# Can you kill a problem bear out of season?



## cptmorgan177 (Aug 16, 2011)

My wife's family has some property near the GA NC line, and they have a bear that has been visiting the chickens picking them off a few at a time. Technically it is in NC, do you think they will give them permission to kill it? 
If so I will be looking for someone with dogs to help with the situation.
Thank you


----------



## shakey gizzard (Aug 16, 2011)

No need to kill it, just run it off.Google bear hazing!


----------



## Forest Grump (Aug 16, 2011)

Quite sure you have to call DNR to do it for you. Ask CKillmaster. Or they could just get rid of the chickens for a while, & it will find an easy meal elsewhere.


----------



## Rich Kaminski (Aug 16, 2011)

Hanf strips or rags dipped in turpentine around where you keep the chickens. The bear will leave your area.


----------



## ripplerider (Aug 17, 2011)

A guy was on here last yr. who shot a bear he believed was menacing his dog. Was in his yard in Gilmer co. He received a ticket. I think your family should do something different about their chickens before they kill a bear that's just acting like God meant for it to.


----------



## cptmorgan177 (Aug 22, 2011)

Well the verdict is in. We called the local game warden and we tried several things, shooting in the air, turpentine rags, stronger electric fence. Nothing works. Warden said we should find someone with dogs to run it off. If that doesn't work he said we can shoot it if it's destroying property. Anyone have any dogs they are willing to try and run off this bear?


----------



## Unicoidawg (Aug 22, 2011)

cptmorgan177 said:


> Well the verdict is in. We called the local game warden and we tried several things, shooting in the air, turpentine rags, stronger electric fence. Nothing works. Warden said we should find someone with dogs to run it off. If that doesn't work he said we can shoot it if it's destroying property. Anyone have any dogs they are willing to try and run off this bear?



Few words of advice for ya........... You had better get that part in writing..... Just saying.


----------



## rem 300 (Aug 23, 2011)

Where are you located in NC I might can help


----------



## donald-f (Aug 24, 2011)

I would think that dnr would come out and set trap before they would tell you to kill it.


----------



## OneCrazyGeek (Aug 24, 2011)

Why would the dnr not have some one tranquilize/dart it and haul it off?

Oh wait, some one would probably charge to do that, the state/dnr does not want to spend any money.


----------



## GA DAWG (Aug 24, 2011)

Sss.


----------



## ga_mason (Aug 24, 2011)

Unicoidawg said:


> Few words of advice for ya........... You had better get that part in writing..... Just saying.



Good Advice here..... I would get it in writing.
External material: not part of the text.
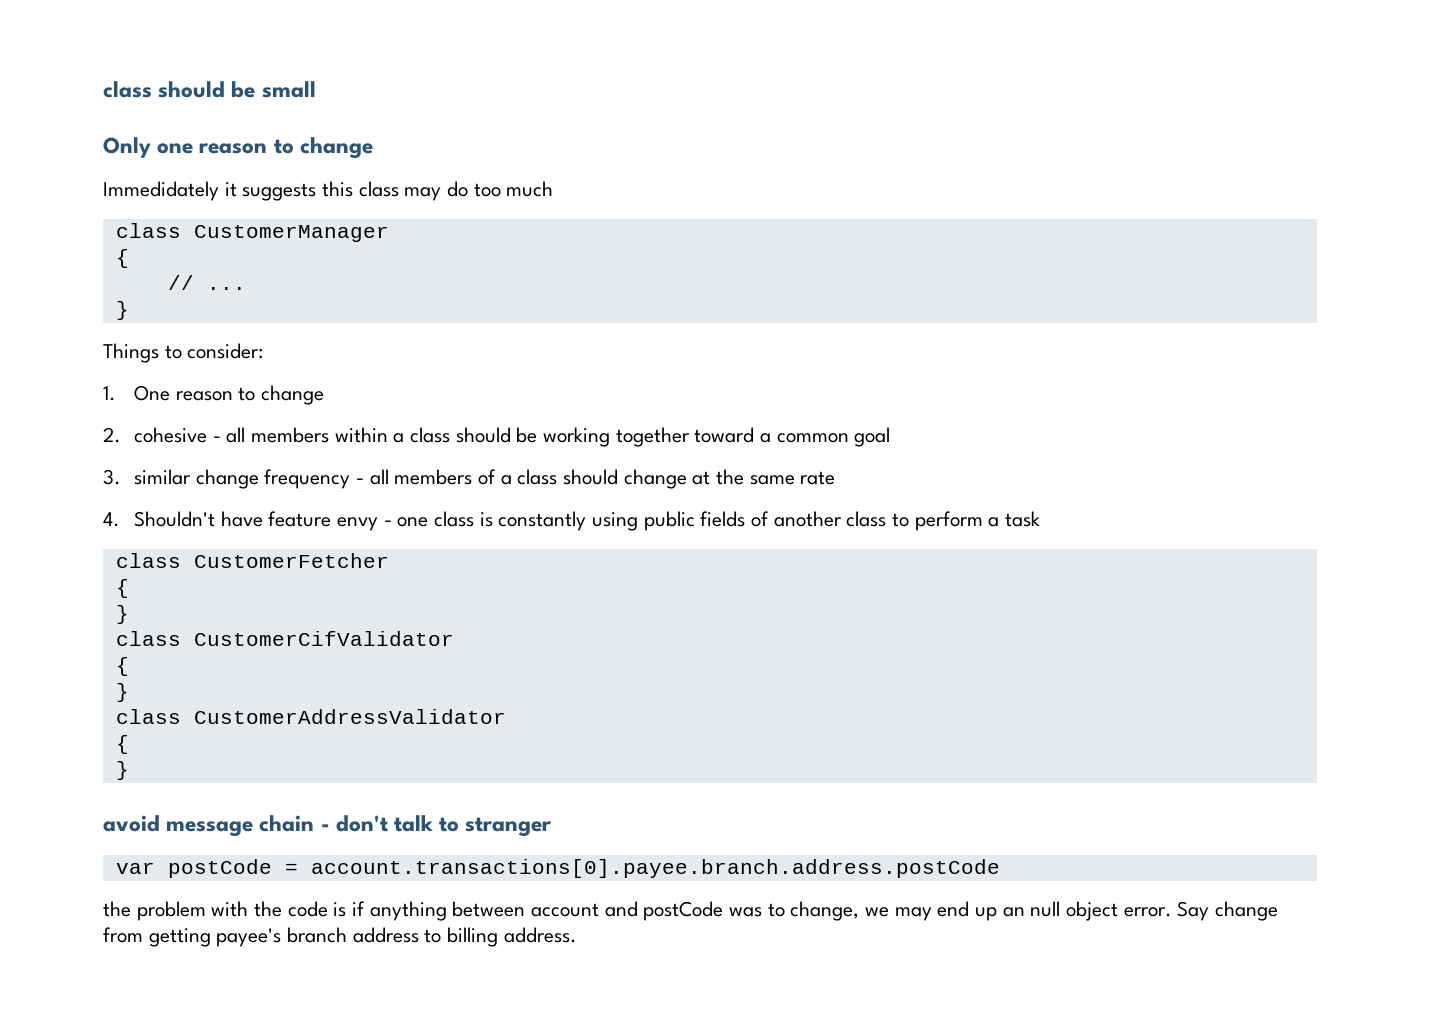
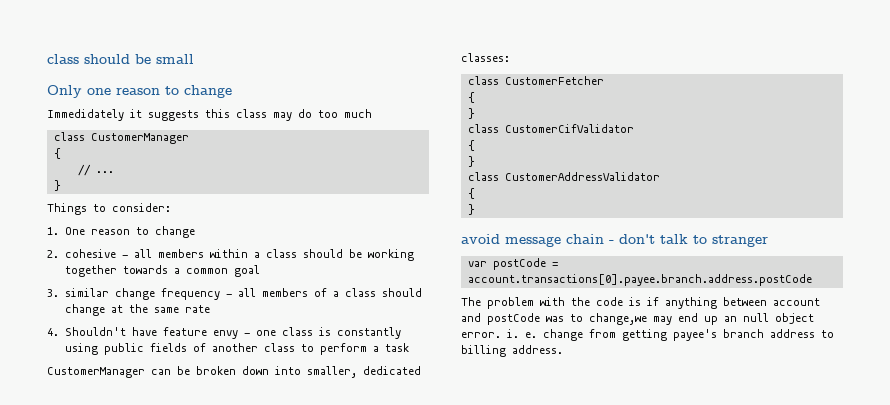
- 2. cohesive - all members within a class should be working together toward a common goal
+ 2. cohesive - all members within a class should be working together towards a common goal
+ CustomerManager can be broken down into smaller, dedicated classes:
- the problem with the code is if anything between account and postCode was to change, we may end up an null object error. Say change from getting payee's branch address to billing address.
+ The problem with the code is if anything between account and postCode was to change,we may end up an null object error. i. e. change from getting payee's branch address to billing address.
It is very costly paying a bear fine. They have cracked down on bear harveting alot over he past two years. In gilmer county, people think twice before even taking a bear during legal hunting season. There have been so many fines from DNR coming up with all kinds of violations. They try to find something to charge you for on killing a bear it seems.


----------



## j_seph (Aug 24, 2011)

Not to derail your thread but in a nother thread the bear doggers said that dogs would not run a bear out of an area, that it would come back!


----------



## GA DAWG (Aug 24, 2011)

j_seph said:


> Not to derail your thread but in a nother thread the bear doggers said that dogs would not run a bear out of an area, that it would come back!
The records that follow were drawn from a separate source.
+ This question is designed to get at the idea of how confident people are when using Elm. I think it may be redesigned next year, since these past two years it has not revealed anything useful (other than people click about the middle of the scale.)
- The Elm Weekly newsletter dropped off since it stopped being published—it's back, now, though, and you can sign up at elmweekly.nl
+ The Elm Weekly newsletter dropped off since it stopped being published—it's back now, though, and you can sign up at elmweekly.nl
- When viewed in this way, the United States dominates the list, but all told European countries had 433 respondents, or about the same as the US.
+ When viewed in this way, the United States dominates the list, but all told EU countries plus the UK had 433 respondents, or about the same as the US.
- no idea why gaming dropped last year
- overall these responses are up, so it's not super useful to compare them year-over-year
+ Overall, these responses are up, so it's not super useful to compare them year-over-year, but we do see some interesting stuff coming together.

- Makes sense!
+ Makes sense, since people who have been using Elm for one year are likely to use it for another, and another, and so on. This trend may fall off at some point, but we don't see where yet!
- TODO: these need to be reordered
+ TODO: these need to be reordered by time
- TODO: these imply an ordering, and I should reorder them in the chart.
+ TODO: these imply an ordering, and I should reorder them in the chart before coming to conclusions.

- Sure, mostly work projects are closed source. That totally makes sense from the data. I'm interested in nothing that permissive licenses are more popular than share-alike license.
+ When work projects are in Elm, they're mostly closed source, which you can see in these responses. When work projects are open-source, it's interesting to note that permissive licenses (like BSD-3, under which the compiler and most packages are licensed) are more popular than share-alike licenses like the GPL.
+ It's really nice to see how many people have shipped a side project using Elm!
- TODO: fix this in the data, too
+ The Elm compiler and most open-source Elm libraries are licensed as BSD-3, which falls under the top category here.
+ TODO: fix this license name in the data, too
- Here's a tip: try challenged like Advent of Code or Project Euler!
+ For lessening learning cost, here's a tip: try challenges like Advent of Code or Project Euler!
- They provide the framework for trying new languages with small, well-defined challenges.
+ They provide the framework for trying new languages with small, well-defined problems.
That's the truth. Only way one will leave is when the chickens run out OR a better food source comes along.


----------



## Flaustin1 (Aug 24, 2011)

GA DAWG said:


> Sss.



I agree with ya on that one.


----------



## Alaska (Aug 24, 2011)

a can air horn will send them away temporaraly. ultimately the food source has to be removed or kept secured.


----------



## dadsbuckshot (Aug 24, 2011)

12 gauge + #9 shot

Don't know if I would kill it - just alittle scare, but it is not my problem for me to judge.


----------



## besclavon (Aug 25, 2011)

*bad bear*

i had a black bear attack my dog in july 2010 near the NE GA/NC border on private property. i shot it and called dnr to haul it off so i didnt have to bury it. big mistake. I got charged with an aggravated misdemeanor that had a hefty fine. to dispose of a nuisance bear legally, DNR has to do it and you have to present a case as to why before they will, which takes time. Eventually it got dropped, but it was a big pain in my butt and i got an attorney. I tried putting every thing up, making noise, chasing it, etc... nothing worked. it was not afraid of me. then it went after my dog early one morning and i shot it in the head with my glock. it went down in one shot  right where i shot it. i was kind of surprised because a 40cal isnt really a bear round. i was ready to go wyatt earp on it before it could get to me or my dog. it was 10 feet from my porch. 
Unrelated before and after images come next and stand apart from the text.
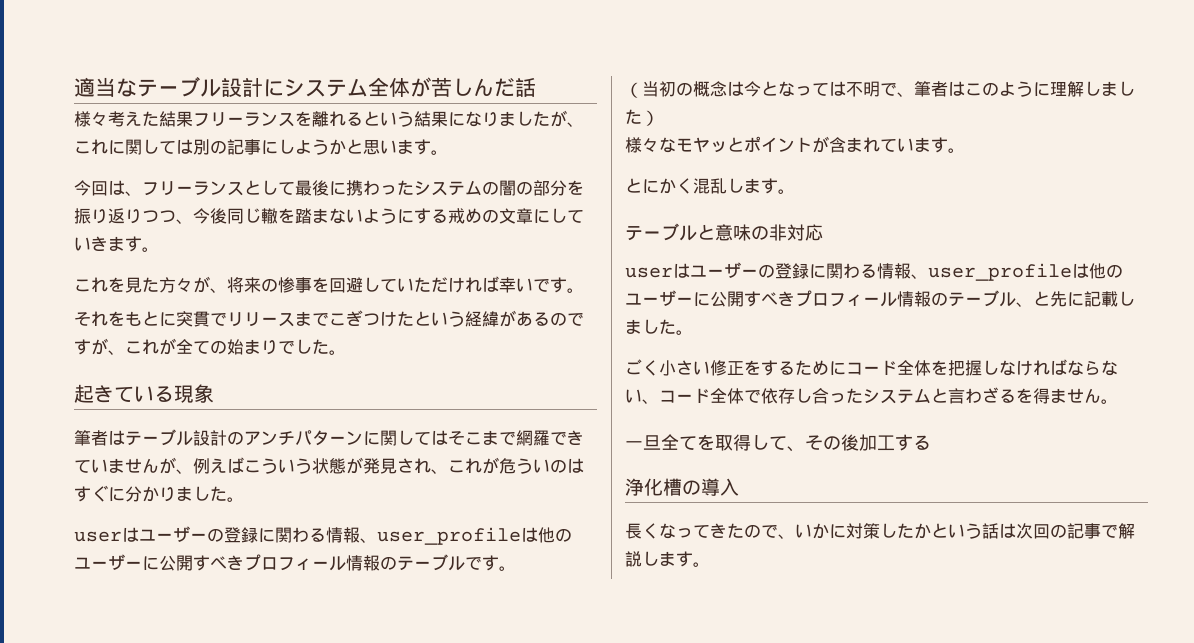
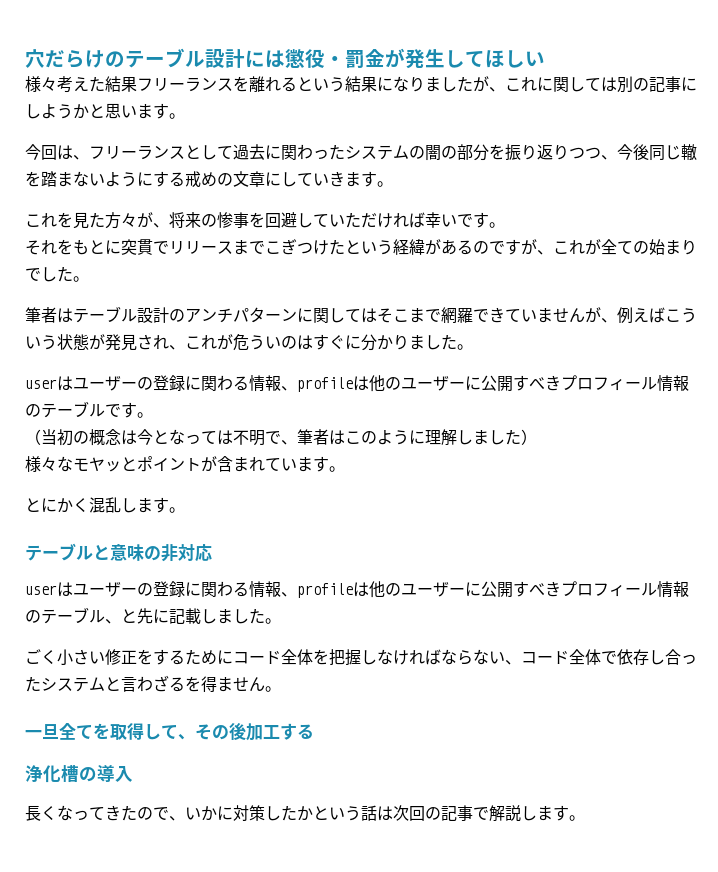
- 適当なテーブル設計にシステム全体が苦しんだ話
+ 穴だらけのテーブル設計には懲役・罰金が発生してほしい
- 今回は、フリーランスとして最後に携わったシステムの闇の部分を振り返りつつ、今後同じ轍を踏まないようにする戒めの文章にしていきます。
+ 今回は、フリーランスとして過去に関わったシステムの闇の部分を振り返りつつ、今後同じ轍を踏まないようにする戒めの文章にしていきます。
- 起きている現象
- userはユーザーの登録に関わる情報、user_profileは他のユーザーに公開すべきプロフィール情報のテーブルです。
+ userはユーザーの登録に関わる情報、profileは他のユーザーに公開すべきプロフィール情報のテーブルです。
- userはユーザーの登録に関わる情報、user_profileは他のユーザーに公開すべきプロフィール情報のテーブル、と先に記載しました。
+ userはユーザーの登録に関わる情報、profileは他のユーザーに公開すべきプロフィール情報のテーブル、と先に記載しました。

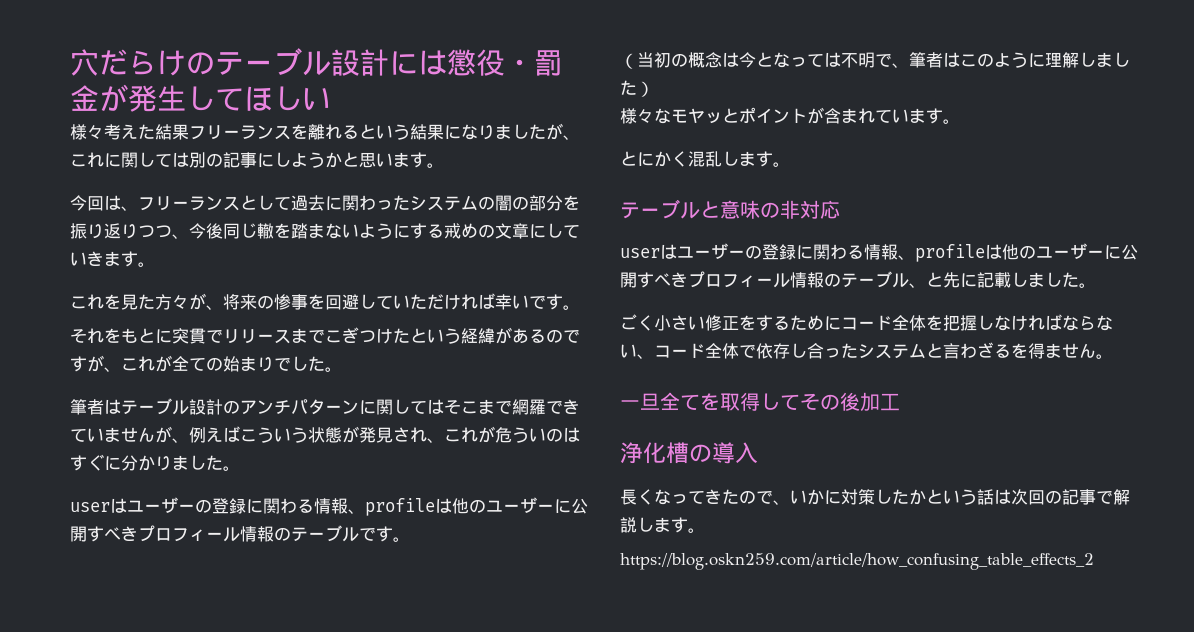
- 一旦全てを取得して、その後加工する
+ 一旦全てを取得してその後加工
+ https://blog.oskn259.com/article/how_confusing_table_effects_2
my lesson learned, you do what you have to do to protect yourself and your animals. only you can judge what needs to be done in the heat of the moment. Anyone can be a monday morning quarterback easily proffering correct opinions and other options. just be aware there may be consequences. are a few chickens work that? why not put up hot a really good hotwire box? it kept them out of my garden all summer. i could see their prints circling it. if not and push comes to shove, be sure and dig your bullet(s) out of it and dispose of it discretely. 

if you google the news right now, there is a similar story about a man that shot a grizzly near his kids out west. they are trying to charge him with poaching a threatened species. DNR doesnt budge on this. a dead bear out of season, no matter what, is poaching in their eyes. and definitely dont take their word that you can shoot them if they are damaging property. the judge is the one that decides that, not them. even if they give it to you in writing, a ****y judge with a pet bear can still throw the book at you. DNR doesnt make the laws, they just cite infractions. he said, she said arguments dont hold up in court.


----------